Sadly, Fukanaga left the project. It was about creative differences, and about Fukunaga not wanting to settle for an inoffensive version, as he explained to Variety:
“I was trying to make an unconventional horror film. It didn’t fit into the algorithm of what they knew they could spend and make money back on based on not offending their standard genre audience. Our budget was perfectly fine. We were always hovering at the $32 million mark, which was their budget. It was the creative that we were really battling. It was two movies. They didn’t care about that. In the first movie, what I was trying to do was an elevated horror film with actual characters. They didn’t want any characters. They wanted archetypes and scares. I wrote the script. They wanted me to make a much more inoffensive, conventional script. But I don’t think you can do proper Stephen King and make it inoffensive.”
Yes. Exactly. Fuck ‘em, Fukanaga.
The biggest point of contention was actually over the clown, Pennywise.

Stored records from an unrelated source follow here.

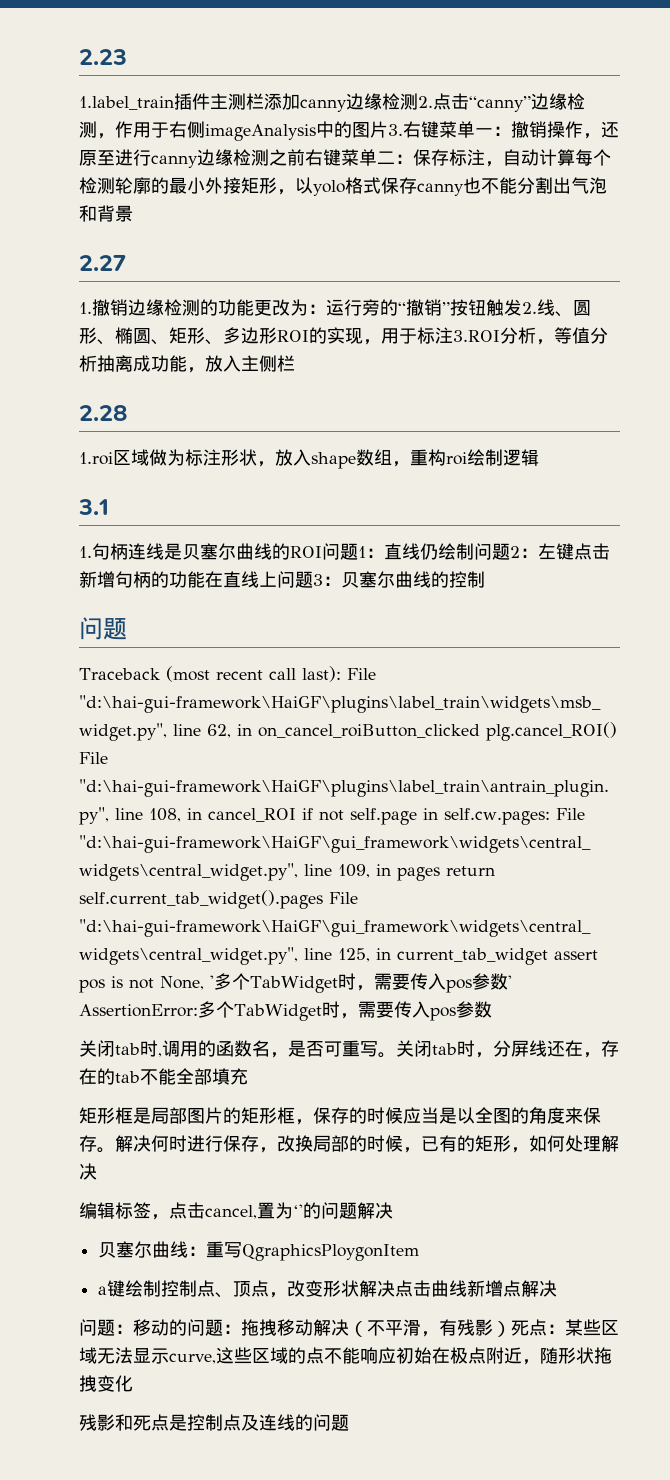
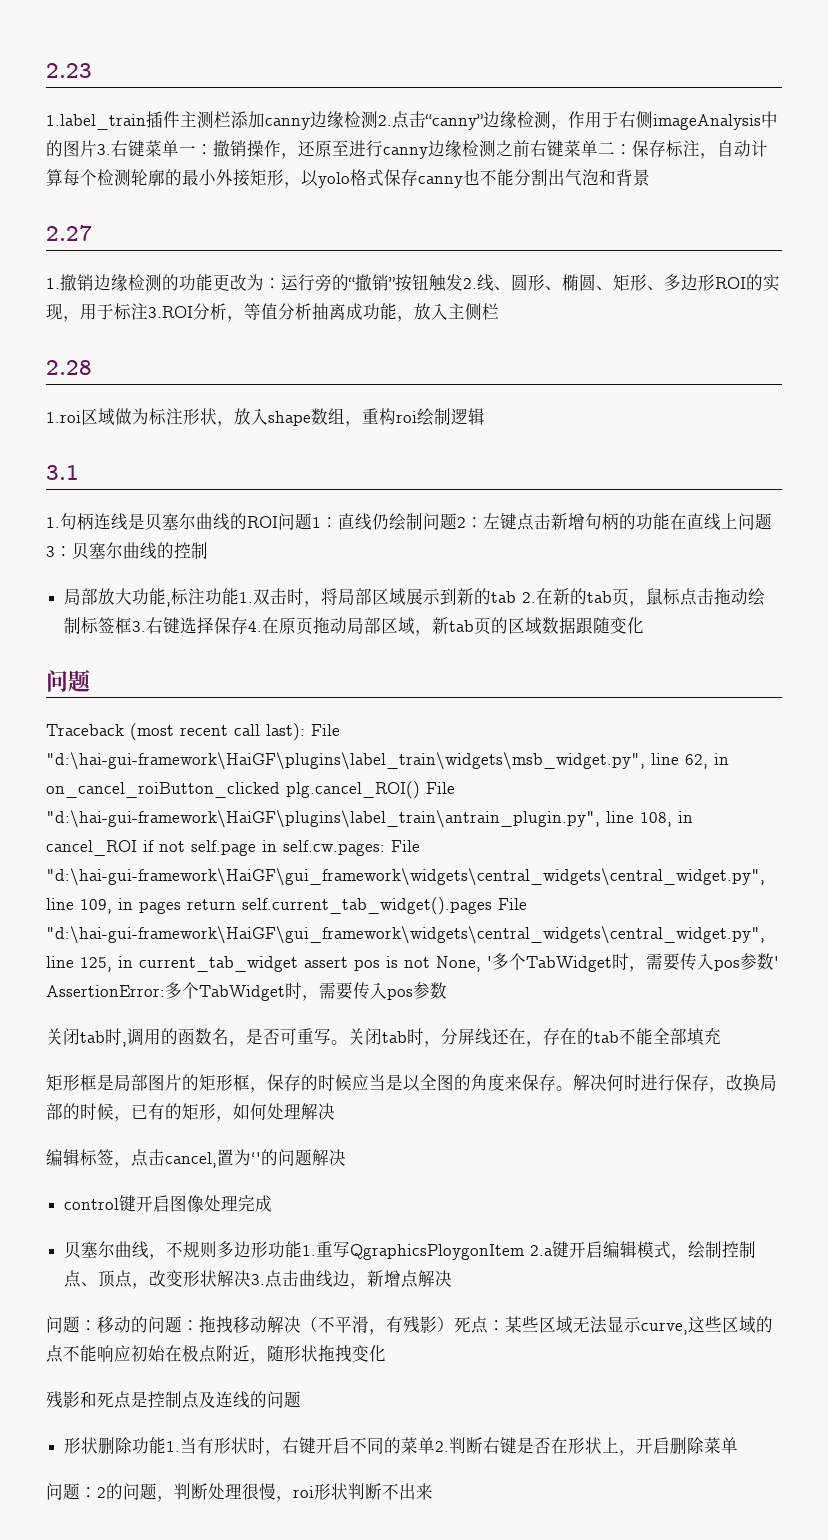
+ 局部放大功能,标注功能1.双击时，将局部区域展示到新的tab 2.在新的tab页，鼠标点击拖动绘制标签框3.右键选择保存4.在原页拖动局部区域，新tab页的区域数据跟随变化
- 贝塞尔曲线：重写QgraphicsPloygonItem
- a键绘制控制点、顶点，改变形状解决点击曲线新增点解决
+ control键开启图像处理完成
+ 贝塞尔曲线，不规则多边形功能1.重写QgraphicsPloygonItem 2.a键开启编辑模式，绘制控制点、顶点，改变形状解决3.点击曲线边，新增点解决
+ 形状删除功能1.当有形状时，右键开启不同的菜单2.判断右键是否在形状上，开启删除菜单
+ 问题：2的问题，判断处理很慢，roi形状判断不出来

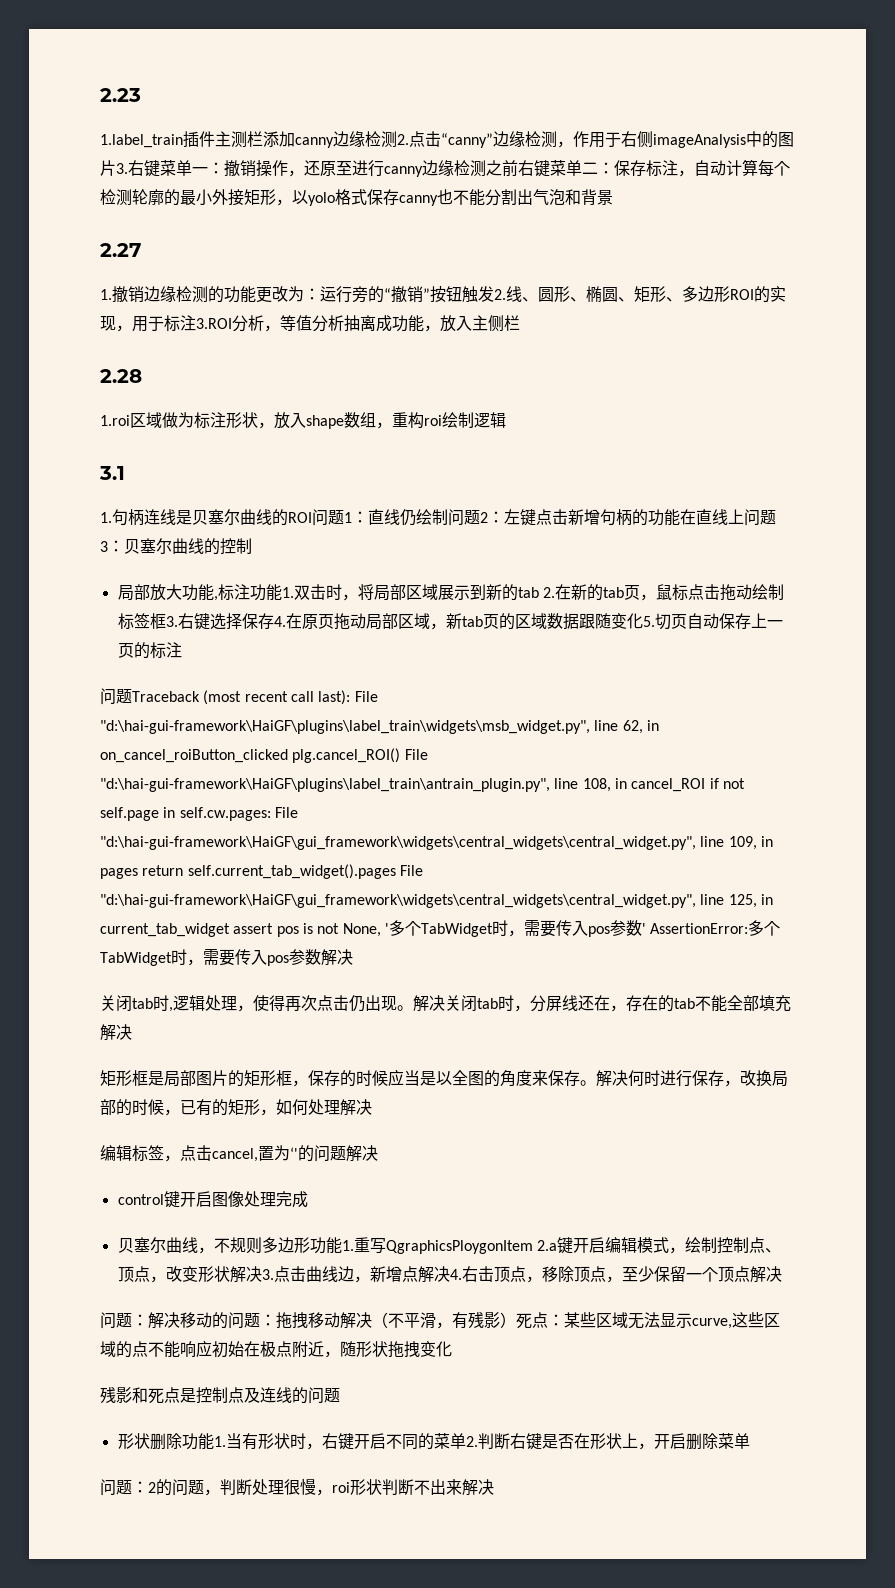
- 局部放大功能,标注功能1.双击时，将局部区域展示到新的tab 2.在新的tab页，鼠标点击拖动绘制标签框3.右键选择保存4.在原页拖动局部区域，新tab页的区域数据跟随变化
- 问题
- Traceback (most recent call last):
+ 局部放大功能,标注功能1.双击时，将局部区域展示到新的tab 2.在新的tab页，鼠标点击拖动绘制标签框3.右键选择保存4.在原页拖动局部区域，新tab页的区域数据跟随变化5.切页自动保存上一页的标注
+ 问题Traceback (most recent call last):
- File "d:\hai-gui-framework\HaiGF\gui_framework\widgets\central_widgets\central_widget.py", line 109, in pages return self.current_tab_widget().pages File "d:\hai-gui-framework\HaiGF\gui_framework\widgets\central_widgets\central_widget.py", line 125, in current_tab_widget assert pos is not None, '多个TabWidget时，需要传入pos参数' AssertionError:多个TabWidget时，需要传入pos参数
- 关闭tab时,调用的函数名，是否可重写。关闭tab时，分屏线还在，存在的tab不能全部填充
+ File "d:\hai-gui-framework\HaiGF\gui_framework\widgets\central_widgets\central_widget.py", line 109, in pages return self.current_tab_widget().pages File "d:\hai-gui-framework\HaiGF\gui_framework\widgets\central_widgets\central_widget.py", line 125, in current_tab_widget assert pos is not None, '多个TabWidget时，需要传入pos参数' AssertionError:多个TabWidget时，需要传入pos参数解决
+ 关闭tab时,逻辑处理，使得再次点击仍出现。解决关闭tab时，分屏线还在，存在的tab不能全部填充解决
- 贝塞尔曲线，不规则多边形功能1.重写QgraphicsPloygonItem 2.a键开启编辑模式，绘制控制点、顶点，改变形状解决3.点击曲线边，新增点解决
- 问题：移动的问题：拖拽移动解决（不平滑，有残影）死点：某些区域无法显示curve,这些区域的点不能响应初始在极点附近，随形状拖拽变化
+ 贝塞尔曲线，不规则多边形功能1.重写QgraphicsPloygonItem 2.a键开启编辑模式，绘制控制点、顶点，改变形状解决3.点击曲线边，新增点解决4.右击顶点，移除顶点，至少保留一个顶点解决
+ 问题：解决移动的问题：拖拽移动解决（不平滑，有残影）死点：某些区域无法显示curve,这些区域的点不能响应初始在极点附近，随形状拖拽变化
- 问题：2的问题，判断处理很慢，roi形状判断不出来
+ 问题：2的问题，判断处理很慢，roi形状判断不出来解决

“The main difference was making Pennywise more than just the clown,” said Fukunaga.”After 30 years of villains that could read the emotional minds of characters and scare them, trying to find really sadistic and intelligent ways he scares children, and also the children had real lives prior to being scared. And all that character work takes time. It’s a slow build, but it’s worth it, especially by the second film. But definitely even in the first film, it pays off. It was being rejected. Every little thing was being rejected and asked for changes. Our conversations weren’t dramatic. It was just quietly acrimonious. We didn’t want to make the same movie. We’d already spent millions on pre-production. I certainly did not want to make a movie where I was being micro-managed all the way through production, so I couldn’t be free to actually make something good for them. I never desire to screw something up. I desire to make something as good as possible.”
Based on that, it sounds like Fukanaga could’ve created a masterful It miniseries himself. Alas, if Warner Brothers decides to move forward, we will probably be saddled with a conventional, inoffensive film full of archetypes and jump scares, just like every other fucking horror film released by the major studios.
Someone buy the rights away and given them to Fukanaga so he can make this movie for Netflix, because seriously: Can you imagine a version of It where everything else lived up to the terror of Pennywise?